Section The Hamming Metric
In our society, a great deal of information is communicated electronically. Bank transactions, television programs, military communications, cell phone calls, digital images, and almost any interchange one can think of either can be or is digitized and transmitted electronically. In many situations we need to compare one set of data to another (e.g., Internet searches for text strings or image matches, DNA strands), and metrics are often used for this purpose. Computers work in a binary system, that is they recognize only zeros and ones. So a digital text message is a string of zeros and ones. That is, a digital message is a collection of elements in the space \(X^n\) for some positive integer \(n\text{,}\) where \(X = \{0,1\}\text{.}\) Each element in \(X^n\) is called a word - that is, a word is an element in \(X^n\) denoted in the form \((x_1, x_1, \ldots,
x_n)\text{.}\) Just like in the English language, where not every combination of letters corresponds to words that make sense, not every word is recognizable as part of an intelligible message.
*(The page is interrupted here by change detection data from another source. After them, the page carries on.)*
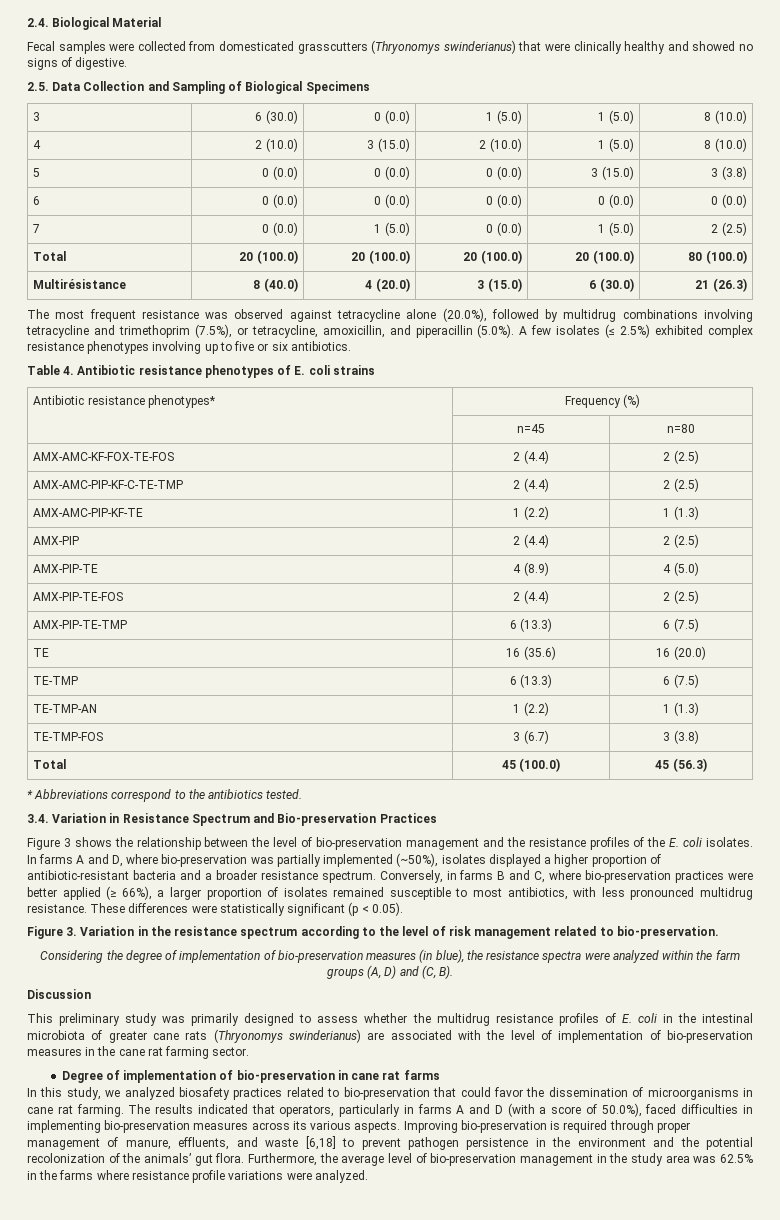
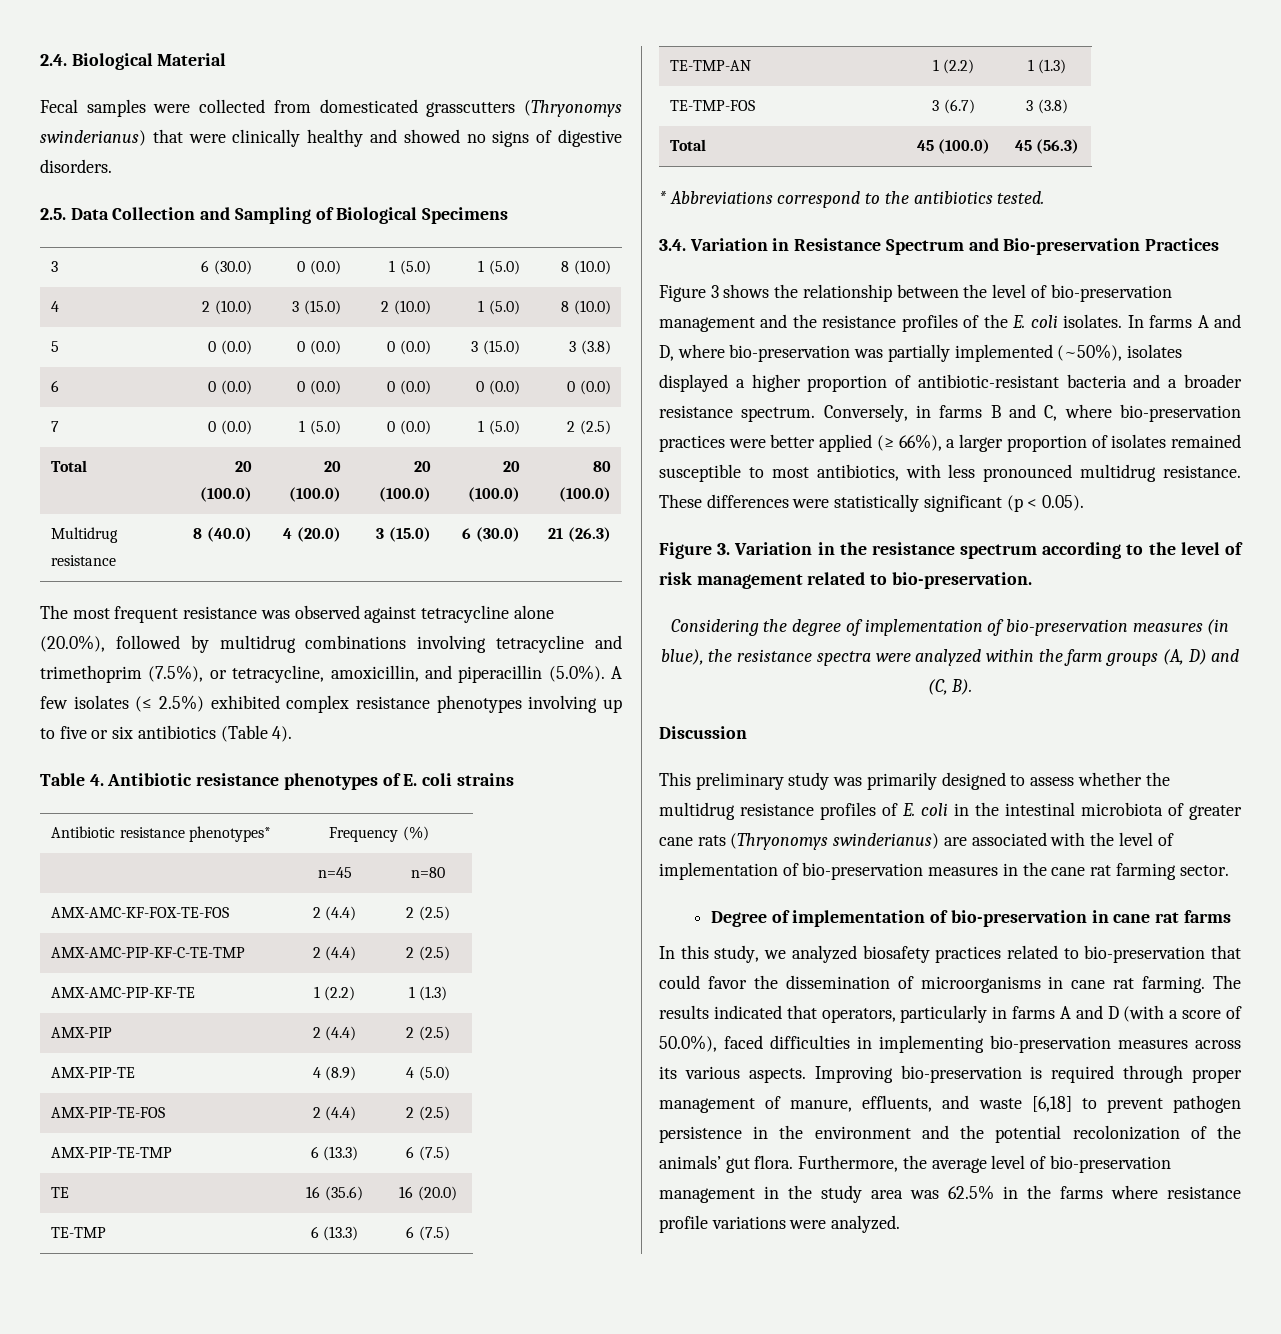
- Fecal samples were collected from domesticated grasscutters (Thryonomys swinderianus) that were clinically healthy and showed no signs of digestive.
+ Fecal samples were collected from domesticated grasscutters (Thryonomys swinderianus) that were clinically healthy and showed no signs of digestive disorders.
- Multirésistance | 8 (40.0) | 4 (20.0) | 3 (15.0) | 6 (30.0) | 21 (26.3)
+ Multidrug resistance | 8 (40.0) | 4 (20.0) | 3 (15.0) | 6 (30.0) | 21 (26.3)
- The most frequent resistance was observed against tetracycline alone (20.0%), followed by multidrug combinations involving tetracycline and trimethoprim (7.5%), or tetracycline, amoxicillin, and piperacillin (5.0%). A few isolates (≤ 2.5%) exhibited complex resistance phenotypes involving up to five or six antibiotics.
+ The most frequent resistance was observed against tetracycline alone (20.0%), followed by multidrug combinations involving tetracycline and trimethoprim (7.5%), or tetracycline, amoxicillin, and piperacillin (5.0%). A few isolates (≤ 2.5%) exhibited complex resistance phenotypes involving up to five or six antibiotics (Table 4).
We might, for example, code the letters of the alphabet by assigning numbers 1-26 to the letters, then make them elements of \(X^n\) by converting to binary. The collection of all intelligible words is called a code. So a code is just some subset of \(X^n\) that all parties agree are sensible words. The words in a code are called code words. To deal with problems that occur in transmitting digital messages, like scrambling (encoding) messages, unscrambling (decoding) messages, and detecting and correcting errors in messages, it is useful to have a way to measure distance between words. One way is to use the Hamming metric.
Definition 4.1.
Let \(x = (x_1, x_2, \ldots,
x_n)\) and \(y = (y_1, y_2, \ldots,
y_n)\) be words in \(X^n\text{.}\) The Hamming distance \(d_H\) between \(x\) and \(y\) is
\begin{equation*}
d_H(x,y) = \sum_{i=1}^n | x_i-y_i |\text{.}
\end{equation*}
Recall that for each \(i\) both \(x_i\) and \(y_i\) are either 0 or 1. So
\begin{equation*}
| x_i-y_i | = \begin{cases}0 \amp \text{ if } x_i=y_i \\ 1 \amp \text{ if } x_i \neq y_i. \end{cases}
\end{equation*}
In other words, \(d_H(x,y)\) counts the number of components at which \(x\) and \(y\) are different.
Activity 4.1.
(a)
Explain why \(d_H\) is a metric.
(b)
Suppose we create a code
\begin{equation*}
C = \{c_1,c_2,c_3,c_4,c_5,c_6,c_7,c_8\}
\end{equation*}
in \(X^6\text{,}\) where
\begin{align*}
c_1 \amp = (0,0,0,0,0,0) \amp c_2 \amp =( 0,0,0,0,1,1) \amp c_3 \amp = (0,0,0,1,0,1)\\
c_4 \amp = (0,0,1,0,0,1) \amp c_5 \amp = (0,0,0,1,1,0) \amp c_6 \amp = (0,0,1,0,1,0)\\
c_7 \amp = (0,0,1,1,0,0) \amp c_8 \amp = (0,0,1,1,1,1) \amp \amp
\end{align*}
That is, the words \(c_1\text{,}\) \(c_2\text{,}\) \(c_3\text{,}\) \(c_4\text{,}\) \(c_5\text{,}\) \(c_6\text{,}\) \(c_7\text{,}\) \(c_8\) are the only words that can comprise a message. Find \(d_H(c_2, c_8)\text{.}\)
(c)
Suppose we are on the receiving end of the message
\begin{equation}
(0,0,0,1,1,1) \ (0,0,1,1,0,0) \ (1,0,0,0,0,0) \ (0,0,0,0,1,1) \ (0,0,1,0,0,1)\text{.}\tag{4.1}
\end{equation}
(i)
How do we know that an error has occurred in transmission of the message we received?
(ii)
To correct the errors in this received message, we replace the incorrect words with the code word(s) in \(C\) closest to them. Correct this message. (Note that there may be more than one possible substitution. Find all of the possibilities.)